Il n’y a aucune sanction prévue si l’employeur ne fait rien, en revanche il risque très gros en sanctionnant son salarié.

Pour les employeurs particuliers de l’article 12, qui sont exclus des sanctions, là encore, la meilleure chose à faire est : RIEN

Pour les autres employeurs de l’article 12 (les professions de santé et assimilées), ils ont l’obligation sous peine d’amende, de contrôler le respect de l’obligation vaccinale. Comme ils ne peuvent pas interroger leur salarié sur leur situation vaccinale, qui relève du secret médical, ils doivent suivre la procédure normale en cas de question sur un élément de santé : ils doivent organiser une visite d’examen par le Médecin du Travail indépendamment des examens périodiques, ainsi qu’il est prévu par l’article R4624-17 du Code du Travail.

Le Médecin du Travail ne communiquera aucune information à l’employeur sur l’état de vaccination, mais seulement l’aptitude ou pas du salarié à travailler à son poste.
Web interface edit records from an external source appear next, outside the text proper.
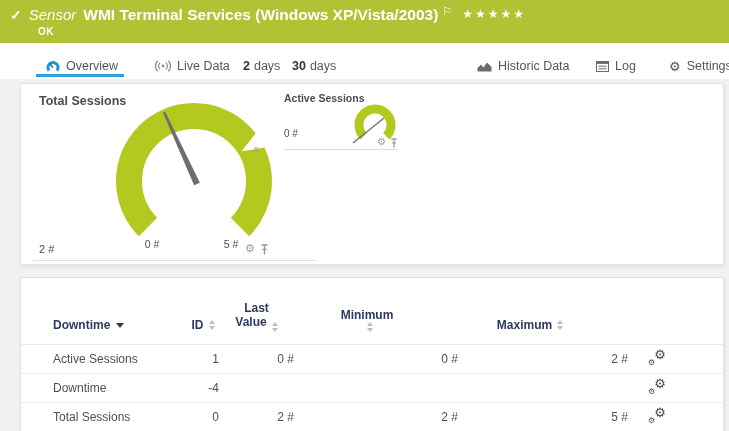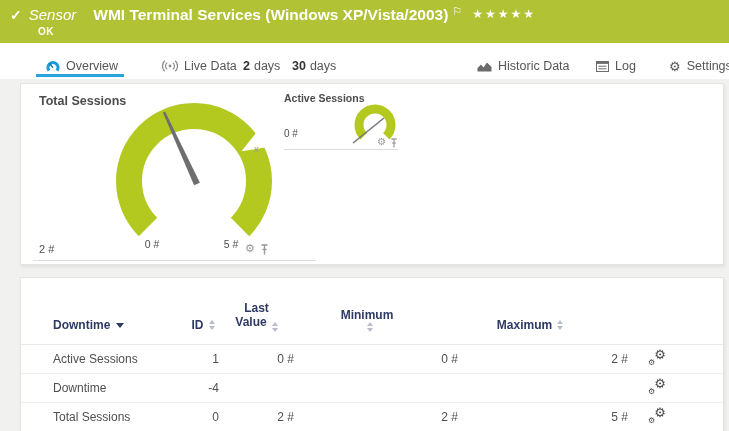--- a/index.html
+++ b/index.html
@@ -3,21 +3,21 @@
 <meta charset="utf-8">
 <style>
   html,body{margin:0;padding:0;}
   body{font-family:"Liberation Sans",sans-serif;}
   .screen{position:relative;width:729px;height:431px;background:#f1f1ef;overflow:hidden;}
 
   
   .hdr{position:absolute;left:0;top:0;width:729px;height:43px;background:#b1c234;color:#fff;}
   .hdr-row{position:absolute;left:10px;top:6px;display:flex;align-items:baseline;white-space:nowrap;}
   .hdr-check{font-size:14px;font-weight:bold;margin-right:7px;}
-  .hdr-kind{font-style:italic;font-size:15px;margin-right:17px;}
+  .hdr-kind{font-style:italic;font-size:15px;margin-right:7px;}
   .hdr-title{font-size:15.5px;font-weight:bold;}
   .hdr-flag{font-size:11px;position:relative;top:-5px;margin-left:4px;}
   .hdr-stars{font-size:12px;letter-spacing:2px;margin-left:10px;position:relative;top:-2px;}
   .hdr-status{position:absolute;left:38px;top:26px;font-size:10px;font-weight:bold;letter-spacing:.5px;}
 
   
   .tabstrip{position:absolute;left:0;top:43px;width:729px;height:36px;background:#ffffff;}
   .tab{position:absolute;top:14px;height:18px;display:flex;align-items:center;gap:6px;
        font-size:12.5px;color:#565656;cursor:pointer;white-space:nowrap;}
   .tab .num{font-weight:bold;color:#333;margin-right:-2px;}
@@ -78,21 +78,21 @@
   <div class="tabstrip">
     <div class="tab" style="left:46px;">
       <svg width="14" height="13" viewBox="0 0 14 13">
         <path d="M3 10.6 A5 5 0 1 1 11 10.6" fill="none" stroke="#1d9bd7" stroke-width="3.2"></path>
         <line x1="7" y1="7.6" x2="3.6" y2="3.4" stroke="#0d6ea6" stroke-width="1.5"></line>
       </svg>
       <span>Overview</span>
     </div>
     <div class="tab-underline"></div>
 
-    <div class="tab" style="left:162px;">
+    <div class="tab" style="left:155px;">
       <svg width="16" height="12" viewBox="0 0 16 12">
         <g stroke="#8a8a8a" fill="none" stroke-width="1.2">
           <path d="M5.2 2.6 a4.3 4.3 0 0 0 0 6.8"></path>
           <path d="M10.8 2.6 a4.3 4.3 0 0 1 0 6.8"></path>
           <path d="M2.8 0.8 a7 7 0 0 0 0 10.4"></path>
           <path d="M13.2 0.8 a7 7 0 0 1 0 10.4"></path>
         </g>
         <circle cx="8" cy="6" r="1.4" fill="#8a8a8a"></circle>
       </svg>
       <span>Live Data</span>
Et l’employeur aura satisfait à son obligation de contrôle du respect de l’obligation vaccinale sans enfreindre aucune Loi.  

Finalement, loin des effets d’annonce tonitruants du 12 juillet 2021, cette Loi a été vidée de sa substance en ce qui concerne le Droit du Travail, qui n’a pas été remis en cause. Elle ne produit que très peu, voire pas du tout, d’obligation contraignante pour les employeurs. Elle vise manifestement plutôt à mettre en place une pression psychologique sur les employeurs. Malheur cependant à ceux qui cèderaient à cette pression et mettraient ainsi eux-mêmes leur tête sur le billot judiciaire.